Jogue fora tudo o que não for necessário. Crie o hábito de usar agenda,
faça listas e anote tudo o que for importante, como tarefas,
compromissos e projetos. Planejamento é condição necessária para o bom
desempenho das pessoas com TDAH. Para evitar o esquecimento,
procrastinação e desordem, faça o que tiver que ser feito na hora,
evitando deixar para depois. Estabeleça um sistema de arquivamento. Use
divisores, separe pelo tipo de documento (receitas, contas, fichas de
inscrição, etc.) e faça etiquetas.
3- Administre
seu tempo e não perca compromissos: use um relógio que esteja sempre à
vista e com o horário certo. Quando começar uma tarefa, diga em voz alta
ou anote o horário, além de marcar uma quantidade de tempo para
executá-la. Defina as suas tarefas mais importantes do dia e depois as
de menor importância. Crie uma curta rotina diária e defina o tempo para
ela. Dê mais tempo do que você julga necessário. Por exemplo, se você
acha que para realizar determinada tarefa, ou encontrar alguém em outro
lugar, você levará por volta de 30 minutos, adicione 15 minutos. Anote
os horários de seus compromissos com 15 minutos (ou o tempo que você
julgar necessário) de antecedência e use alarmes para que você chegue na
hora certa. Aprenda a dizer não. Verifique sempre sua agenda para ver
se você realmente pode aceitar um compromisso, tarefa ou trabalho extra,
de maneira que isso não
o prejudique.
* Fonte: www.tdah.org.br
Personagem da notícia
Carlos Felipe Marrafa, de 30 anos, técnico em tecnologia da informação
Estou muito bem
"Descobri
que tinha TDAH aos 17 anos. A coordenadora da minha escola na época
levantou a hipótese e conversou com minha mãe. Eu era um menino
inteligente, mas muito desligado. Não conseguia prestar atenção e não me
concentrava. Alertados, procuramos informações na internet, compramos
livros, pesquisamos o tratamento e, por fim, buscamos ajuda. Passei por
alguns psiquiatras, mas dispensei todos por não me adaptar. Aos 24 anos,
me acertei com um médico e iniciei o tratamento com remédio e terapia.

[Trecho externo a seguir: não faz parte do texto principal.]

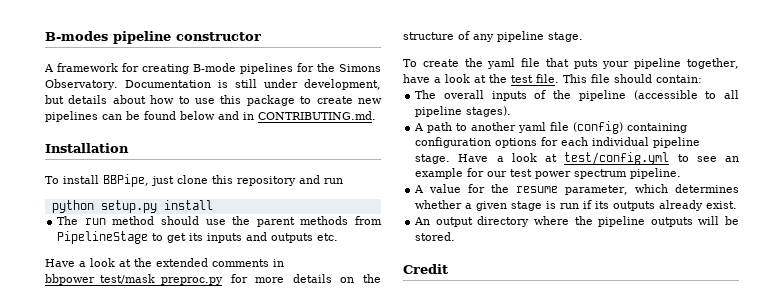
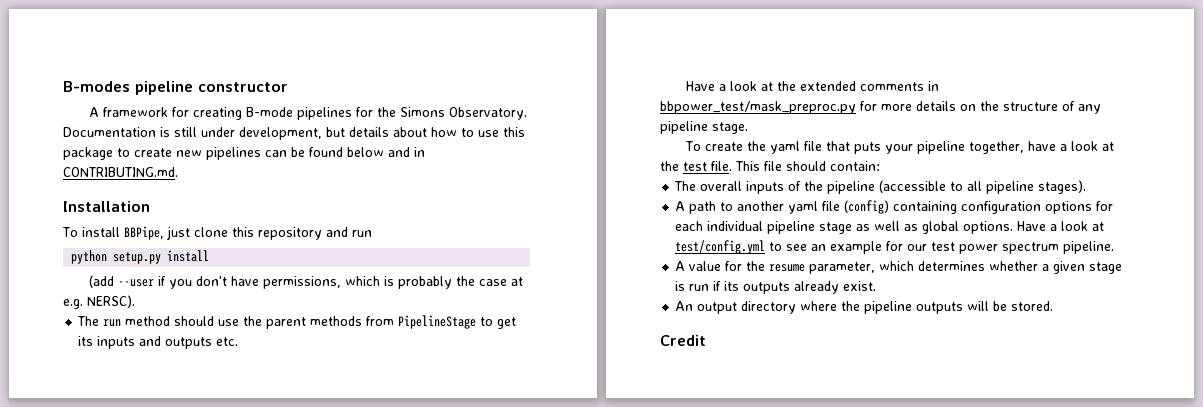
(213, 205) none -> [88,275,523,289] [63,295,135,309] // (add --user if you don't have permissions, which is probably the case at e.g. NERSC).
[415,154,451,164] stage. -> [819,221,1014,234] stage as well as global options.

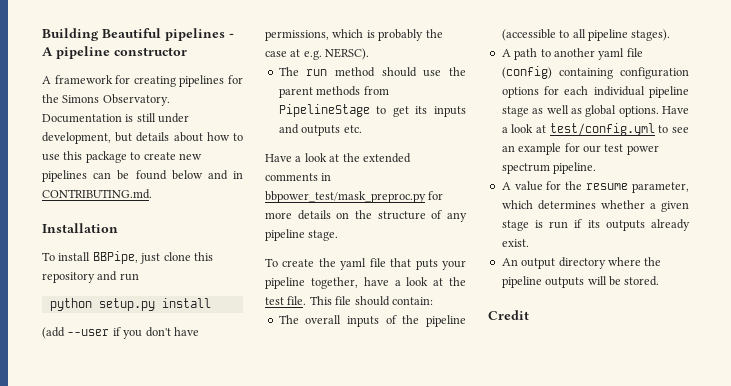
[63,81,130,92] B-modes -> [42,28,234,41] [42,47,53,56] Building Beautiful pipelines - A
[245,107,293,117] B-mode -> (176, 81) none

Desde então conheci outro mundo. Ainda tenho dificuldades de
concentração. Na escola é mais fácil, são só quatro horas diárias. Já no
trabalho, em que fico de oito a 10 horas por dia, tenho mais cuidado,
mas estou indo muito bem. Consigo organizar meus pensamentos e minhas
relações melhoraram em todas as áreas. Tenho planos e sonhos que, agora,
tenho certeza de que vou realizá-los. Recomendo a todos com TDAH de não
desistir porque o tratamento tem resultado para vivermos melhor.”